As an opera, Missing is under-written. As an important piece of theatre that builds over its short 80 minutes to a shatteringly emotional conclusion, this Pacific Opera Victoria production is something every Canadian should see.
Co-commissioned by Pacific Opera Victoria and City Opera Vancouver, Missing opened first at Vancouver’s traditional, proscenium arch York Theatre on Nov. 3. It then moved to a sold-out run at POV’s Baumann Centre headquarters, a more intimate space where the audience sits flat on the floor, practically face-to-face with the performers on their low platform. We can hear them breathe; they can see our eyes and know intimately how their performance is affecting us.
The Highway of Tears
POV clearly worked closely with the Indigenous community to ensure the production reflected and respected Indigenous culture and values. The centre smelled of burning grass as we entered. Local elder Bradley Dick introduced himself and his ancestry in his first language, then in English, and offered us a traditional song before the opera began. Smudging and cedar brushing were available after the performance for anyone who felt the need to soothe their soul. And these details were important. It made sure that we, as a predominantly white audience, felt welcomed even though, as the libretto by Métis-Dene writer/actor Marie Clements made clear, the Indigenous community has little reason to love us.

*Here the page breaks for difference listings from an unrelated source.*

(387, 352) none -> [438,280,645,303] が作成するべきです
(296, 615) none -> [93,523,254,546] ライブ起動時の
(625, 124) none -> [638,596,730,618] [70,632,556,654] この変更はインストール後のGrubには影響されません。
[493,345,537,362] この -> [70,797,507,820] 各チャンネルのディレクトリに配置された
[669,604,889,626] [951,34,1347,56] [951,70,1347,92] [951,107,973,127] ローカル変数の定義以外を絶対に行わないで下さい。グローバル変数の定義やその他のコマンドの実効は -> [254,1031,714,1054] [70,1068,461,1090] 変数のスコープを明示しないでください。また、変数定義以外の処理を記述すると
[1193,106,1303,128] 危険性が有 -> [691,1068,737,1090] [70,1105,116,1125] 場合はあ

Missing begins along the Highway of Tears, the 720-kilometre stretch of Highway 16 in northern BC between Prince George and Prince Rupert, where an unknown number of Aboriginal women and girls (the police say 19, but Aboriginal communities place it at over 40) have been murdered or have disappeared since 1969. Very few of their cases have been solved. Joined with other cases across Canada, the number of missing and murdered Indigenous women and girls reaches over a thousand.
The Native Girl
In this story, a young white woman named Ava (soprano Caitlin Wood) is badly injured in a car crash. Thrown into a tree, she sees the body of another young woman, known only as Native Girl (compelling Métis soprano Melody Courage), on the ground below. Their eyes meet and they connect profoundly. Native Girl keeps reappearing in Ava’s life, reflected in windows and mirrors; Ava begins to work with UBC professor Dr. Ruth Wilson (strong First Nations mezzo Marion Newman) to learn the Gitxsan language and culture; she marries white boyfriend Devon (Kaden Forsberg) in a Gitxsan ceremony; Ava witnesses Native Girl’s murder in a dream.

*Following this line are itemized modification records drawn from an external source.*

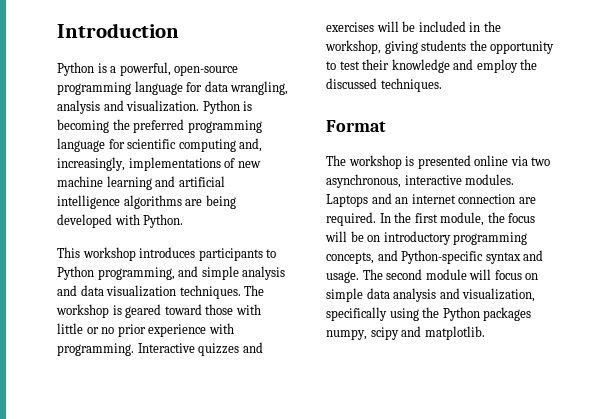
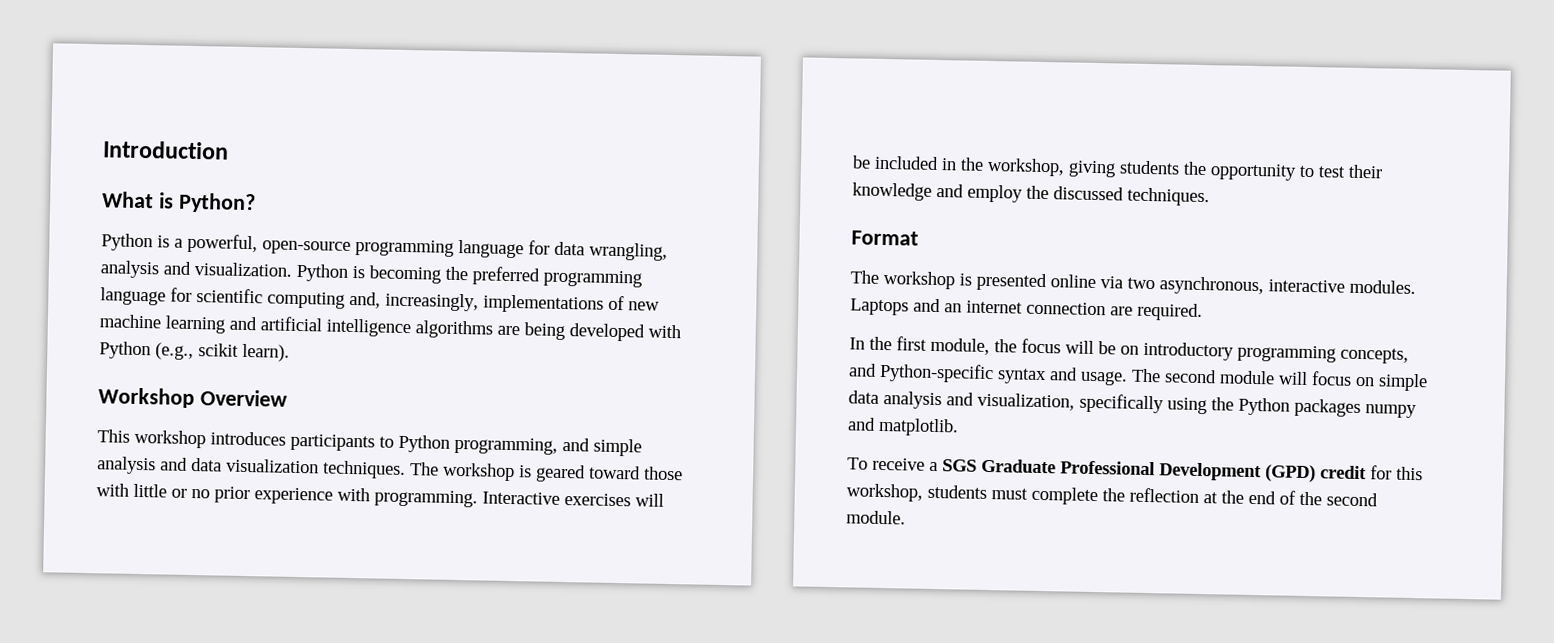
(179, 30) none -> [102,191,256,214] // What is Python?
[143,214,184,228] Python. -> [99,341,290,362] [98,387,288,409] Python (e.g., scikit learn). // Workshop Overview
[198,342,263,356] quizzes and -> (560, 498) none
(376, 219) none -> (1203, 312) //
[326,327,399,340] numpy, scipy -> [1365,404,1417,419] numpy
(485, 333) none -> [847,457,1423,483] [846,483,1378,507] [846,510,906,525] // To receive a SGS Graduate Professional Development (GPD) credit for this workshop, students must complete the reflection at the end of the second module.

Weaving in and out of this narrative is a second, involving Native Girl’s mother (Coast Salish mezzo Rose-Ellen Nichols) and brother (bass-baritone Clarence Logan, whose mother is from Moosomin First Nations). Native Mother’s grief is so deep, much of the time she can only sit and mourn. Native Girl’s brother feels guilty because he was not able to protect his sister.
All of the roles were well sung, including the small, thankless part of Jess (mezzo Heather Molloy), a law school friend of Ava’s who embodies everything that is hateful about unthinking prejudice. They were also all meticulously performed under the direction of Peter Hinton, although the technique of having characters pace slowly from side to side, effective early on to give body to the weight of grief experienced by the Indigenous community, felt slightly overdone by the end. But that over-repetition became noticeable only because the singers simply did not have enough to sing.
The opera
The musical intention of Clements and composer Brian Current may have been to avoid the usual arias, duets and choruses appearing at regular intervals to break up the recitative. But there isn’t, in fact, that much recitative and, instead of being an opera, this feels more like a chamber music suite (ably performed by a seven-member ensemble under Native American conductor Timothy Long), with some singing here and there. Current’s orchestral language is spare but gripping, and would be interesting to listen to with no singing at all, but the few times the characters were given the opportunity to express themselves in aria or ensemble form, his work (and the libretto) lifted to the very nearly sublime. Native Mother’s one keening song to her lost child, in Gitxsan, was both a universal cry of anguish, and a searing look into her damaged soul.
Missing needs more of that: more libretto, more opportunity for all of the characters to tell their stories and become three-dimensional. At the same time though, its dramatic and visual power—helped by a stunning set that includes a giant, skeletal rib cage on the floor and haunting projections on the scrim covering the bones of a longhouse, by Euro/Omushkego Cree artist Andy Moro—and the simple force of the tragedy the Indigenous community continues to face make this production a must-see, for all Canadians.